> [What to produce]
Search the data for the string "gestion" and copy each line in which it appears.

> [Record excerpts]
---
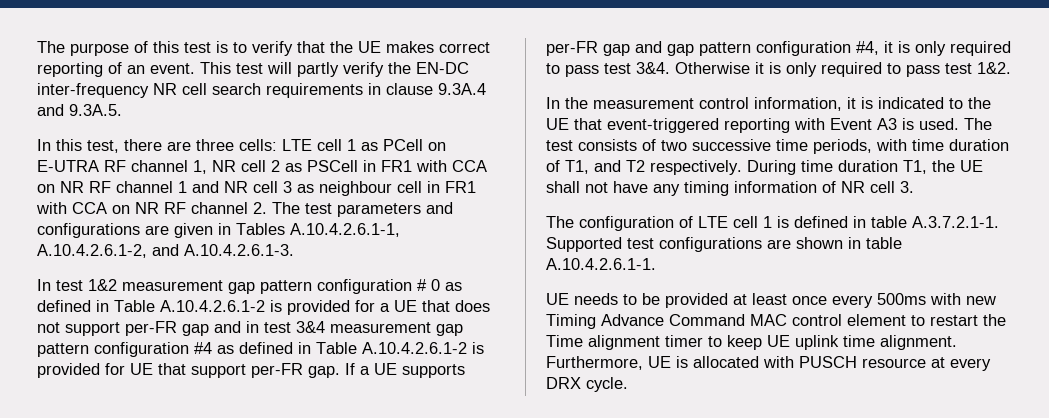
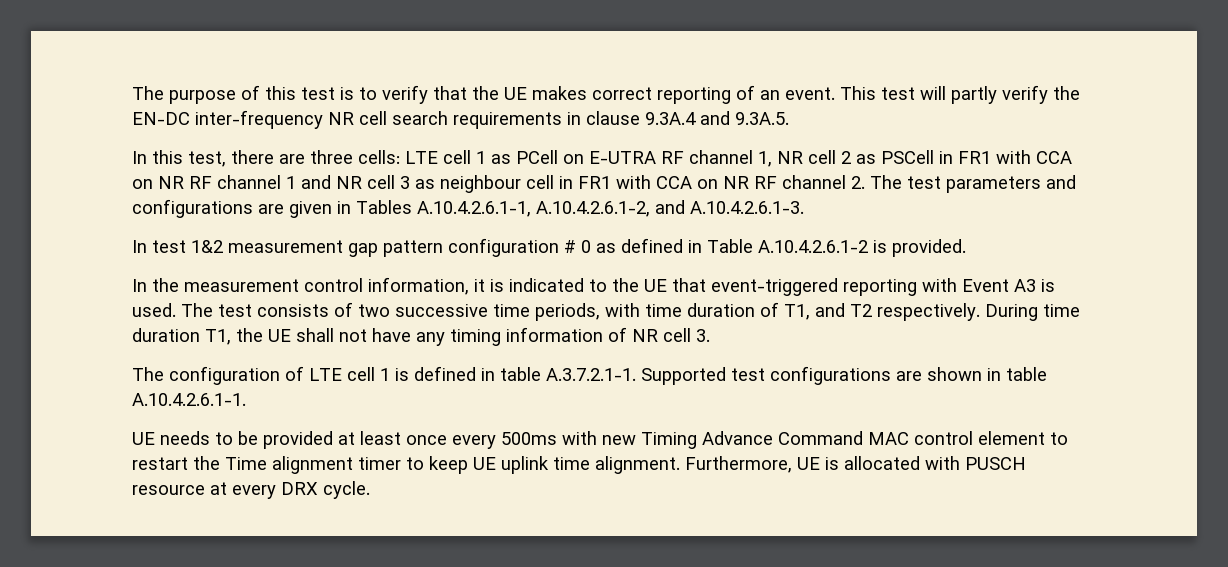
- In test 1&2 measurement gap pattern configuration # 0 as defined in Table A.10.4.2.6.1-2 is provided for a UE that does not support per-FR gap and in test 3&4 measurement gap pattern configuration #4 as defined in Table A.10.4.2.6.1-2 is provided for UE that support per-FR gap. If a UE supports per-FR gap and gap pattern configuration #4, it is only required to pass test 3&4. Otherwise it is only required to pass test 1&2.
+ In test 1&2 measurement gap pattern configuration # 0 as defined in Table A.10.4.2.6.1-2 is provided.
---
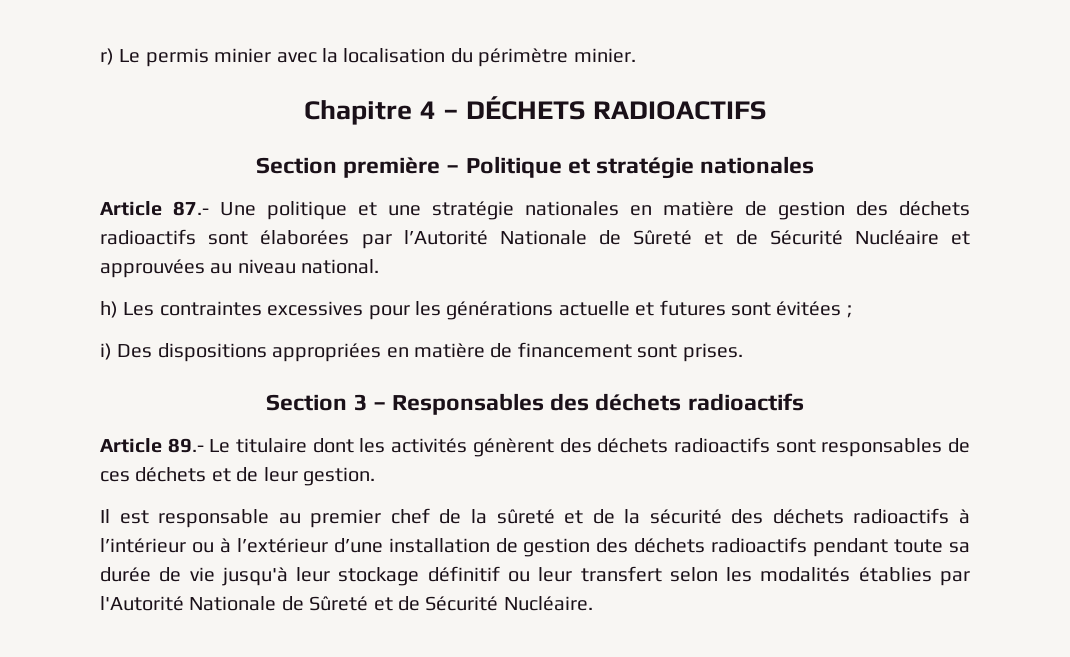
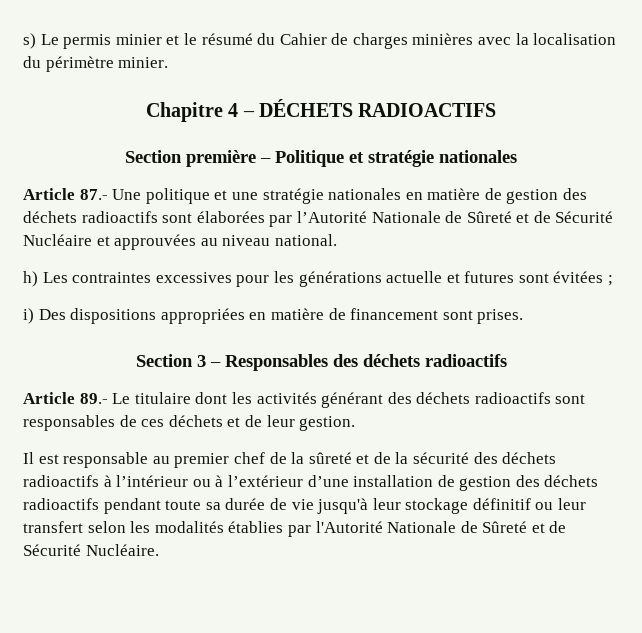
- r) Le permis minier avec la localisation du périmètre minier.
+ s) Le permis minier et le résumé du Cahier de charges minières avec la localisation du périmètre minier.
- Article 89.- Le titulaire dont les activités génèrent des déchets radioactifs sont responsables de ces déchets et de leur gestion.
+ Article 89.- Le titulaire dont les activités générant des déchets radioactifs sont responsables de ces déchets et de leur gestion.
---
> [Written response]
- Article 89.- Le titulaire dont les activités génèrent des déchets radioactifs sont responsables de ces déchets et de leur gestion.
+ Article 89.- Le titulaire dont les activités générant des déchets radioactifs sont responsables de ces déchets et de leur gestion.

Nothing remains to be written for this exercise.